Some fans favor CSX because they don’t like NS and vice versa. The reasons why they don’t like one or the other railroad are not always logical. But that is the way it is with railfans. They tend to covet what they can’t see often or at all.

Motive power pooling arrangements have made motive power from BNSF and UP common in Northeast Ohio.

CN has a small presence in Ohio and its motive power is not a rare site, either.

Since CSX agreed to handle a pair of CP intermodal trains between Chicago and Buffalo, New York, CP motive power has become a daily sight even if you can’t count on seeing it every time you are out railfanning CSX.

KCS motive power is the rarest of the Class 1 railroads to find in Northeast Ohio.

But KCS and CSX have a run-through intermodal train that terminates in Marion, so you can find KCS motive power there.

Much needs to happen before the CP and NS merger is consummated. The talks are preliminary and an announcement that two plan to merge will likely trigger an upheaval in the Class 1 railroad world.

Things could even play out that NS will remain independent or merge with someone else.
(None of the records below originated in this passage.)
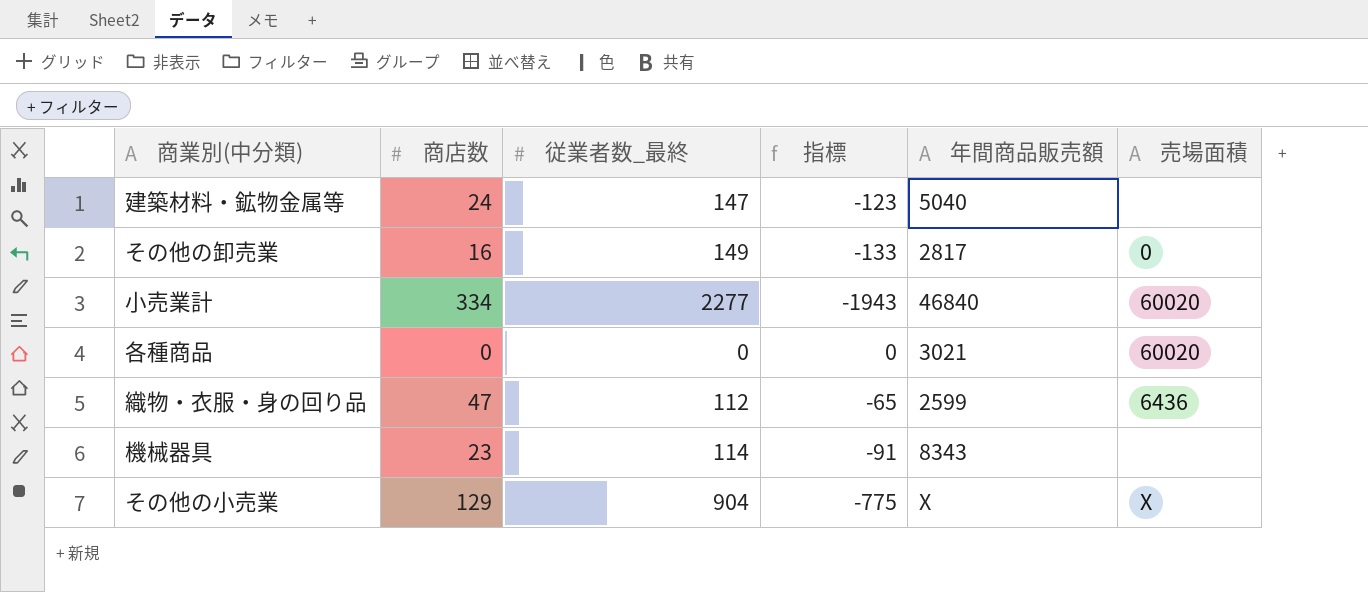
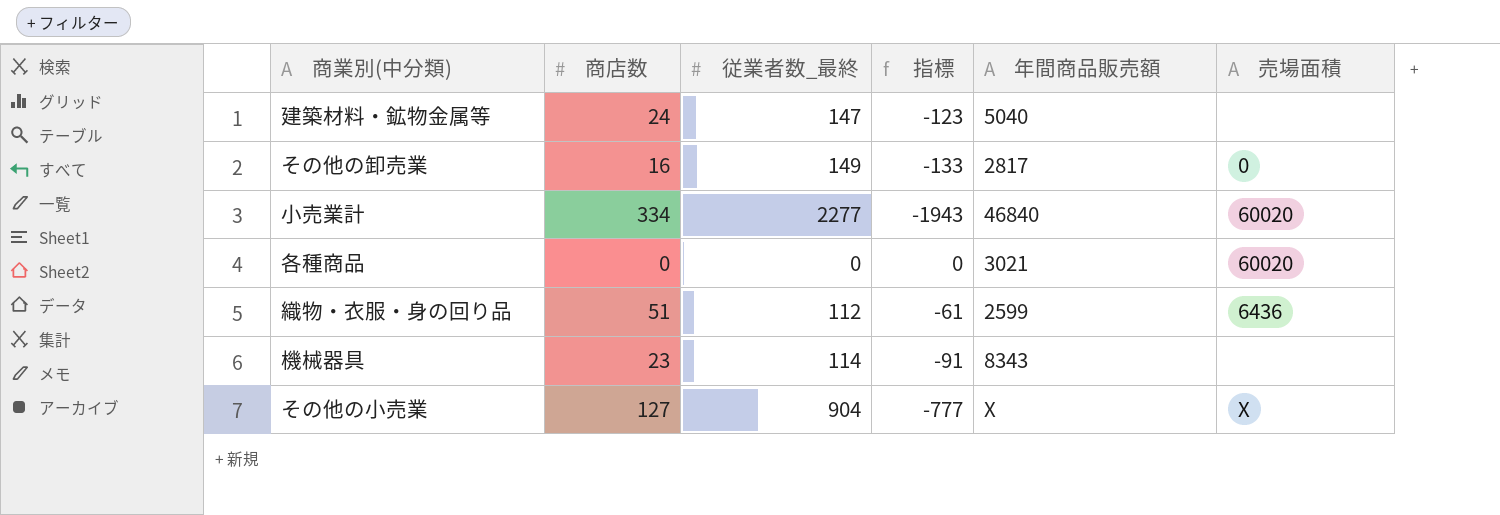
織物・衣服・身の回り品 | 商店数: 47 -> 51
織物・衣服・身の回り品 | 指標: -65 -> -61
その他の小売業 | 商店数: 129 -> 127
その他の小売業 | 指標: -775 -> -777

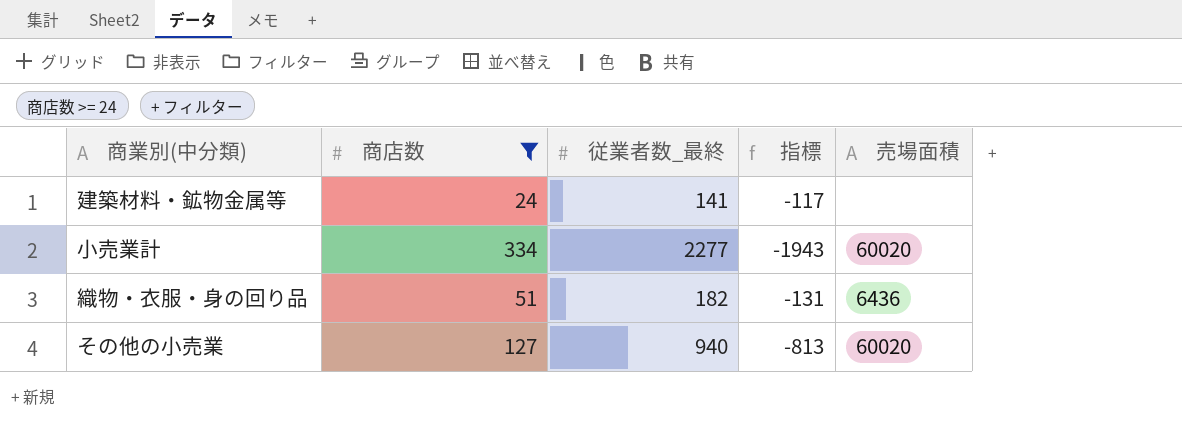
filter: none -> 商店数 >= 24
column 年間商品販売額 | position: 5 -> none
建築材料・鉱物金属等 | 従業者数_最終: 147 -> 141
建築材料・鉱物金属等 | 指標: -123 -> -117
織物・衣服・身の回り品 | 従業者数_最終: 112 -> 182
織物・衣服・身の回り品 | 指標: -61 -> -131
その他の小売業 | 従業者数_最終: 904 -> 940
その他の小売業 | 指標: -777 -> -813
その他の小売業 | 売場面積: X -> 60020

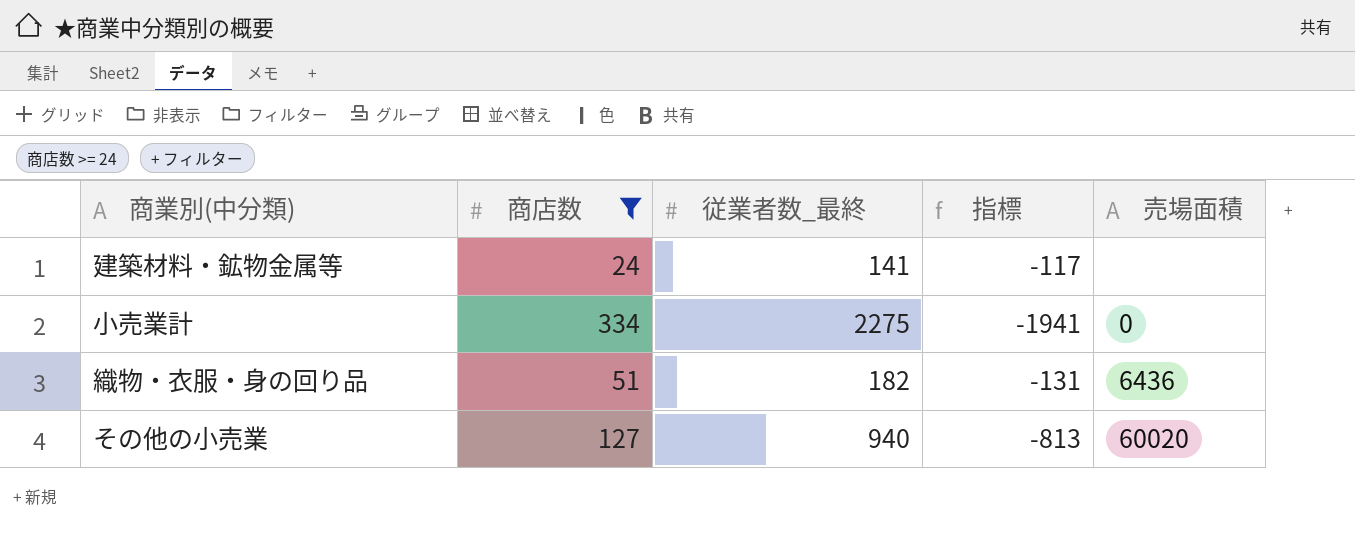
小売業計 | 従業者数_最終: 2277 -> 2275
小売業計 | 指標: -1943 -> -1941
小売業計 | 売場面積: 60020 -> 0

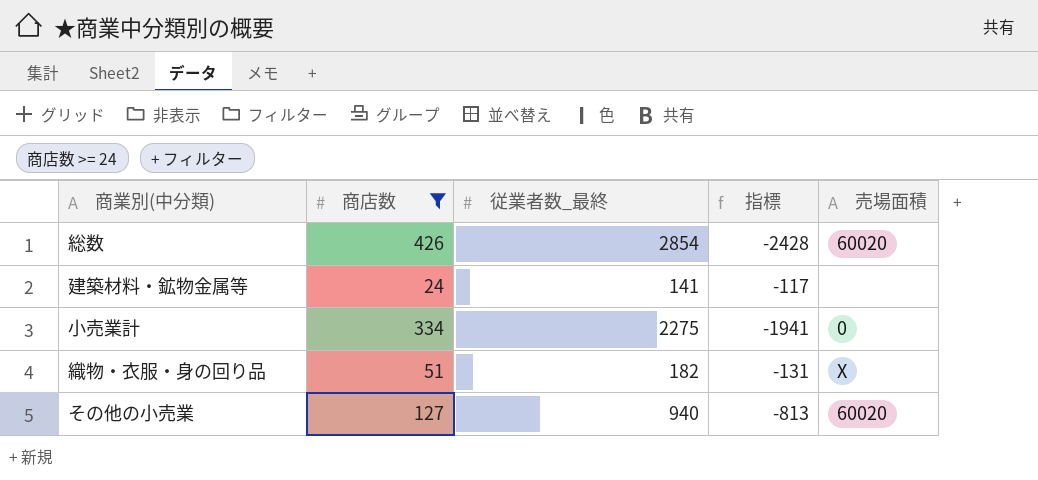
row 総数: none -> 426 | 2854 | -2428 | 60020
織物・衣服・身の回り品 | 売場面積: 6436 -> X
If it comes about, the new CP-NS will need to decide what the company will be named and what look it will give its locomotives.
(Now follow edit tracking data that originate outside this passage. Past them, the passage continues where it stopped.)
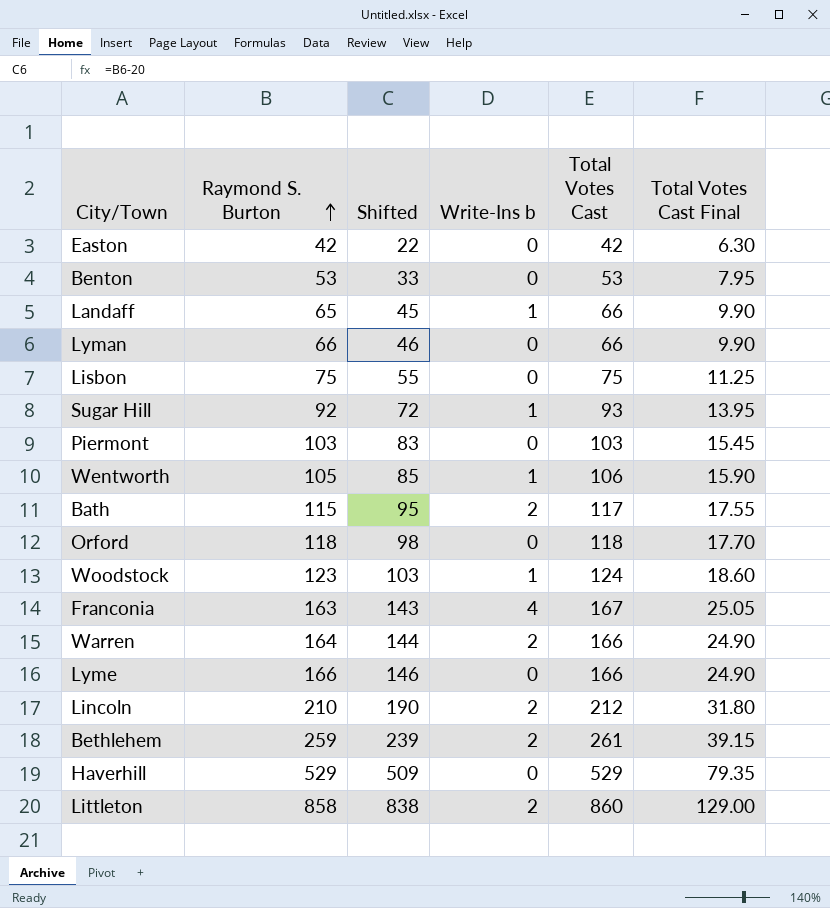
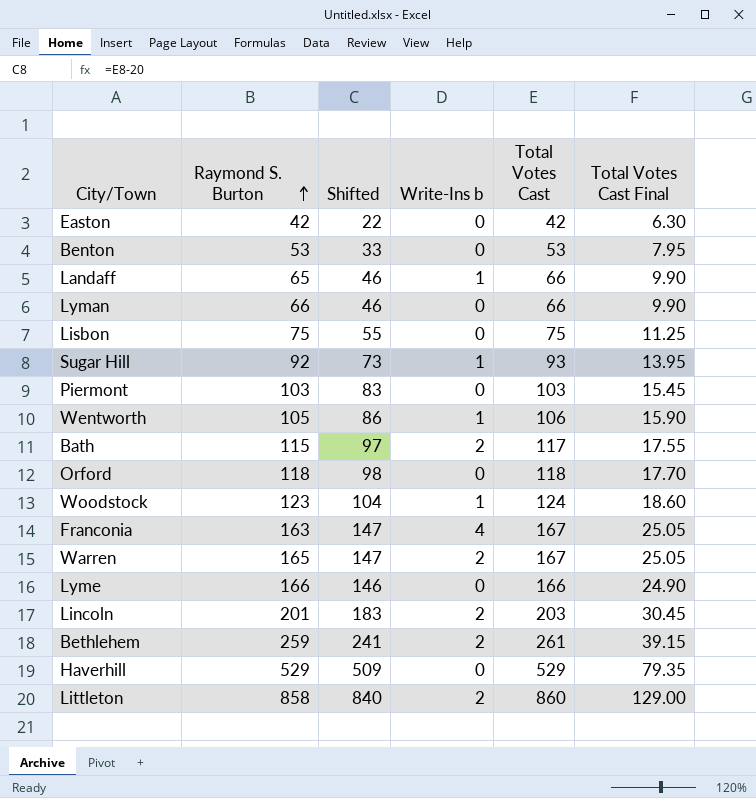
column Shifted | formula: [Raymond S. Burton] - 20 -> [Total Votes Cast] - 20
Warren | Raymond S. Burton: 164 -> 165
Warren | Total Votes Cast: 166 -> 167
Warren | Total Votes Cast Final: 24.90 -> 25.05
Lincoln | Raymond S. Burton: 210 -> 201
Lincoln | Total Votes Cast: 212 -> 203
Lincoln | Total Votes Cast Final: 31.80 -> 30.45

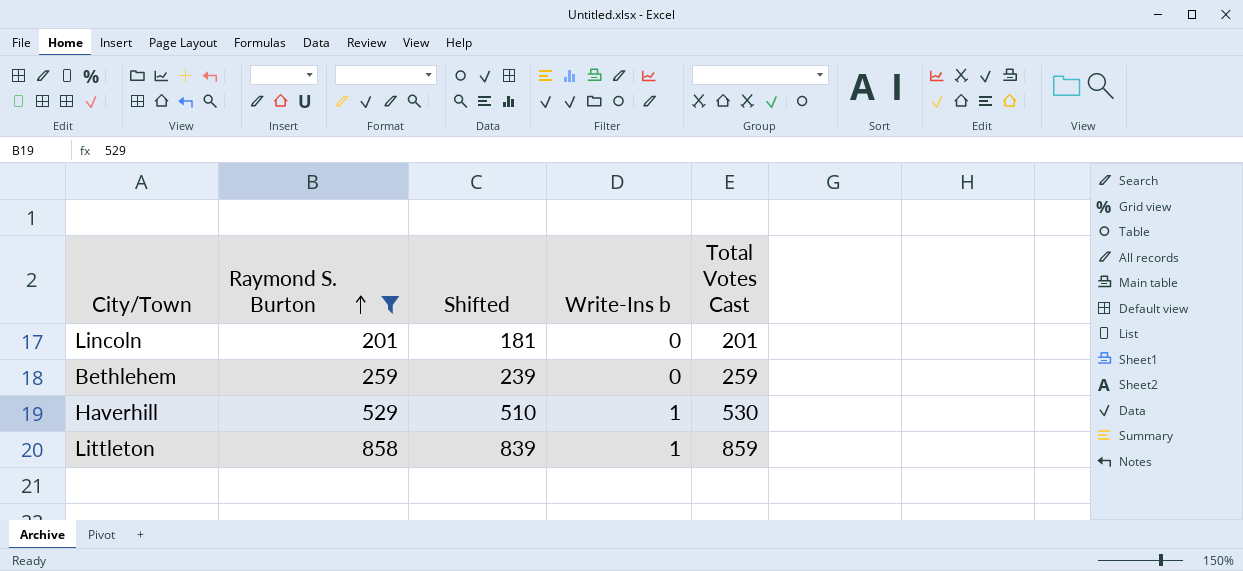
filter: none -> Raymond S. Burton >= 201
column Total Votes Cast Final | formula: [Total Votes Cast] * 0.15 -> none
Lincoln | Shifted: 183 -> 181
Lincoln | Write-Ins b: 2 -> 0
Lincoln | Total Votes Cast: 203 -> 201
Bethlehem | Shifted: 241 -> 239
Bethlehem | Write-Ins b: 2 -> 0
Bethlehem | Total Votes Cast: 261 -> 259
Haverhill | Shifted: 509 -> 510
Haverhill | Write-Ins b: 0 -> 1
Haverhill | Total Votes Cast: 529 -> 530
Littleton | Shifted: 840 -> 839
Littleton | Write-Ins b: 2 -> 1
Littleton | Total Votes Cast: 860 -> 859

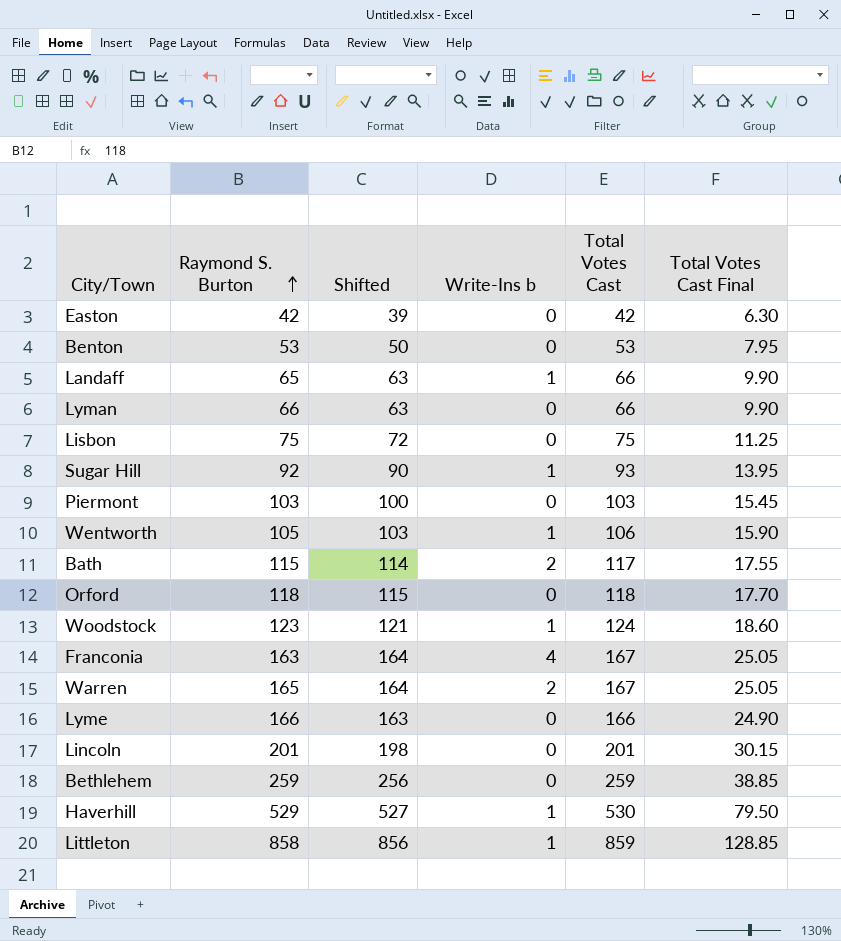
filter: Raymond S. Burton >= 201 -> none
column Shifted | formula: [Total Votes Cast] - 20 -> [Total Votes Cast] - 3
column Total Votes Cast Final | formula: none -> [Total Votes Cast] * 0.15

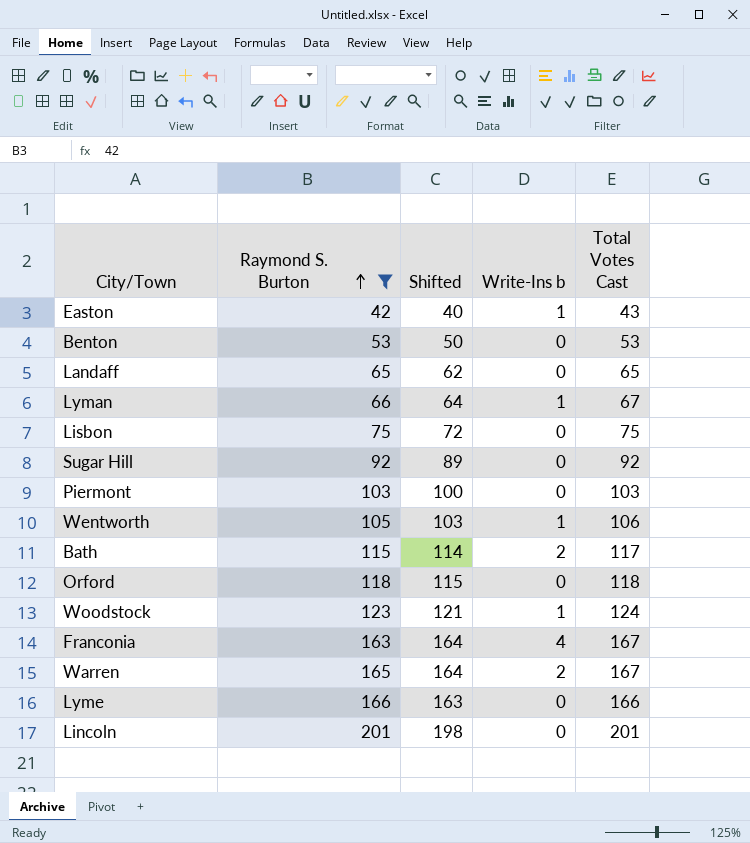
filter: none -> Raymond S. Burton <= 201
column Total Votes Cast Final | formula: [Total Votes Cast] * 0.15 -> none
Easton | Shifted: 39 -> 40
Easton | Write-Ins b: 0 -> 1
Easton | Total Votes Cast: 42 -> 43
Landaff | Shifted: 63 -> 62
Landaff | Write-Ins b: 1 -> 0
Landaff | Total Votes Cast: 66 -> 65
Lyman | Shifted: 63 -> 64
Lyman | Write-Ins b: 0 -> 1
Lyman | Total Votes Cast: 66 -> 67
Sugar Hill | Shifted: 90 -> 89
Sugar Hill | Write-Ins b: 1 -> 0
Sugar Hill | Total Votes Cast: 93 -> 92

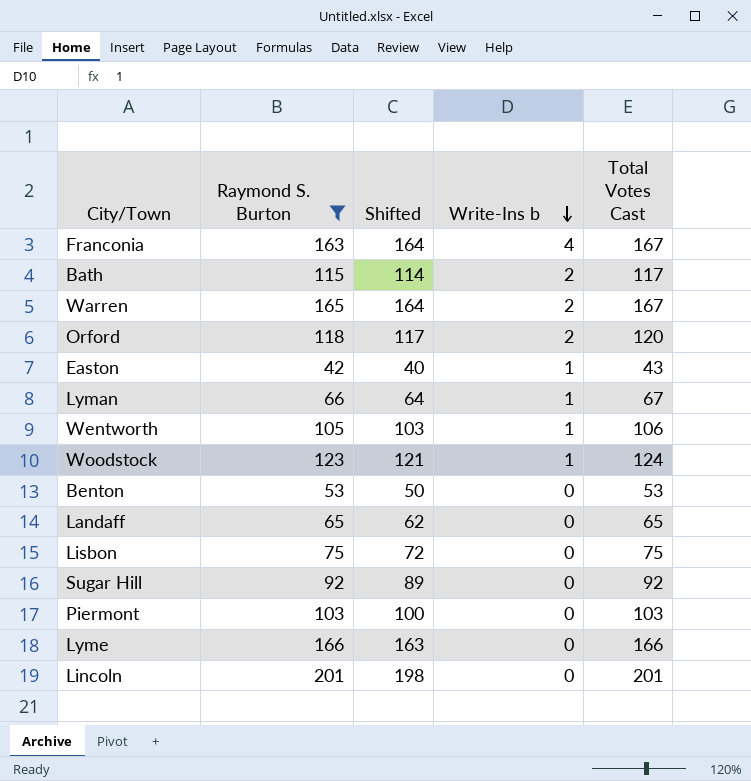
row order: Raymond S. Burton ascending -> Write-Ins b descending
Orford | Shifted: 115 -> 117
Orford | Write-Ins b: 0 -> 2
Orford | Total Votes Cast: 118 -> 120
The company might opt for a look that is different from what both railroads favor now.

CP long has used a beaver in its herald over the years, although of late the beaver has gone into hibernation in favor of a stylized letters C and P logo. From Day 1, NS has placed a horse on its herald.

Black might drown out red and the horse might trample the beaver. In short, the locomotives of the merged CP-NS might look more like current NS motive power than current CP locomotives.

Whatever look the company adopts, it will take several years for the old look to fade away.

As it is, there is reason to think that whether CP buys NS or NS opts to dance with another partner at the merger ball, the NS as we know it now is likely to become a thing of the past sooner rather than later.

That probably was going to happen due to the retirement this year of Charles “Wick” Moorman as president, CEO and chairman.

Moorman was unabashed railfan and it was his support that made the heritages units possible as well as the 21st Century Steam program and a modest program of repainting a handful of locomotives into the livery of the company that bought them way back when.

We still don’t know how supportive that NS head James Squires is about such things as heritage units, steam excursions and executive trains pulled by F units.

Money and not the desires of railfans is going to determine the course that NS takes over the next few years, including whether its survives as a stand-alone company or is swallowed in a merger.

And if railfans ever get the chance to vote on the fate of NS, CP red is going to win in a landslide over NS black.